Executive Director for America First Policy Institute, Hogan Gidley Describes His Time in the Trump White House and Fighting for Election Integrity

 

On Friday’s Tennessee Star Report with Michael Patrick Leahy – broadcast on Nashville’s Talk Radio 98.3 and 1510 WLAC weekdays from 5:00 a.m. to 8:00 a.m. – host Michael Patrick Leahy spoke to special guest Hogan Gidley who served as the previous deputy press secretary at the Trump White House to discuss what it was like working there and his efforts at the Center for Election Integrity at the America First Policy Institute.

Leahy: We welcome to our newsmaker line, our very good friend, Hogan Gidley, who is currently the director of the Center for Election Integrity at America First Policy Institute. Welcome, Hogan.

Gidley: Thanks so much for having me. I appreciate the time.

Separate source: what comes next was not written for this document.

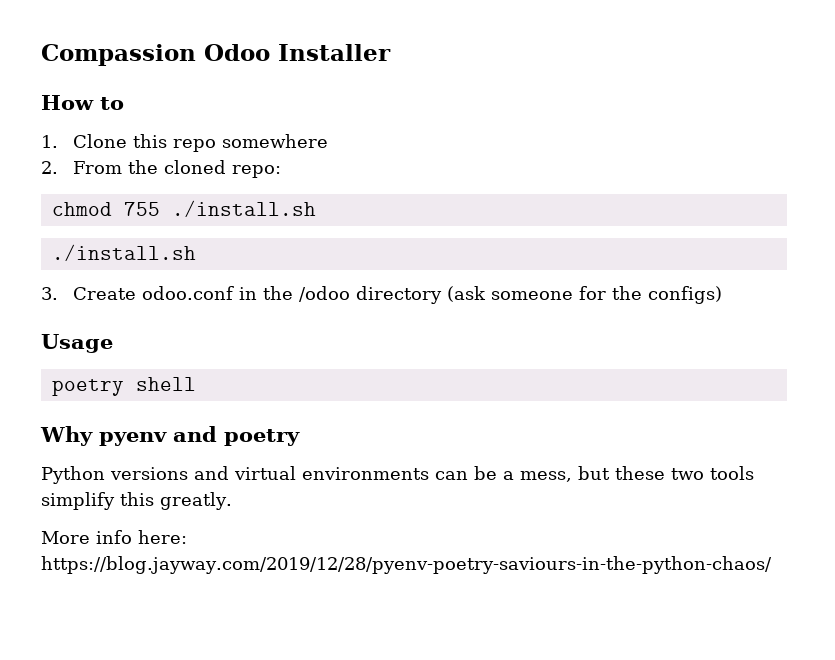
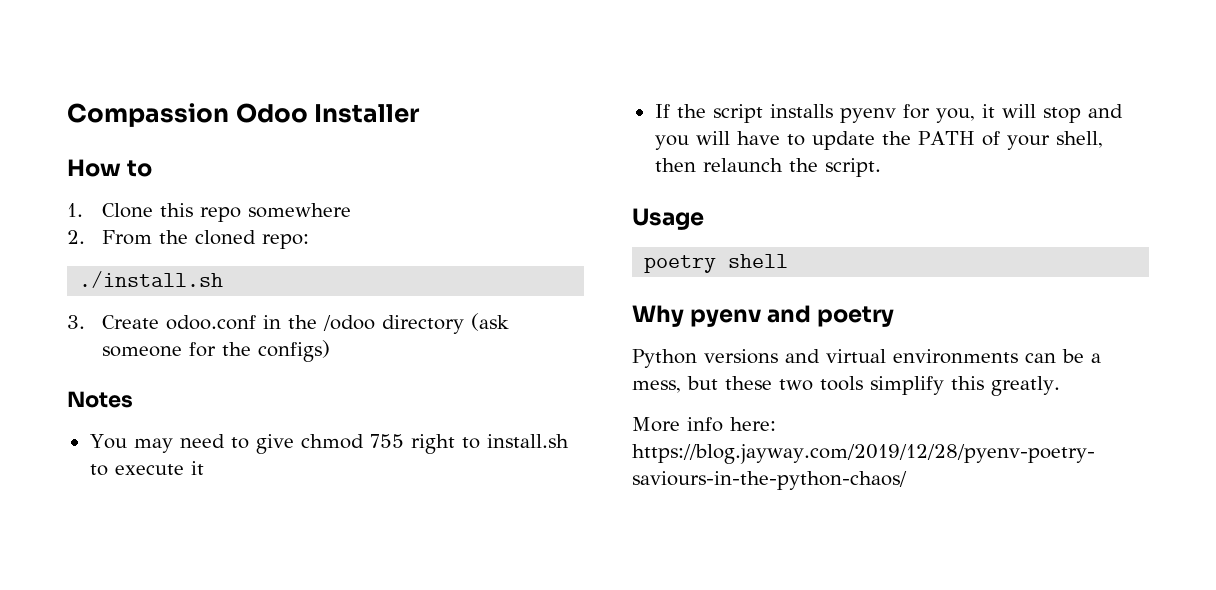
[51,200,316,217] // chmod 755 ./install.sh -> (309, 241) none
(722, 295) none -> [67,391,133,408] [89,434,569,454] [89,461,204,476] [654,104,1123,123] [654,131,1103,150] [654,158,881,177] // Notes // You may need to give chmod 755 right to install.sh to execute it // If the script installs pyenv for you, it will stop and you will have to update the PATH of your shell, then relaunch the script.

Leahy: You’ve been a friend to our program for a long time. You’re a South Carolinian.

Gidley: Absolutely.

Leahy: And you worked with Mike Huckabee, presidential campaign, and friends with Sarah Huckabee. You worked as a deputy press Secretary in Washington for some time for President Donald Trump. That must have been quite an adventure.

Yes, Every Kid

Gidley: It really was. And I’ll even say to a more fine point on exactly what you’re talking about before I worked for I work for Mike Huckabee when he was governor. I’ve known Sarah Sanders since he was 19.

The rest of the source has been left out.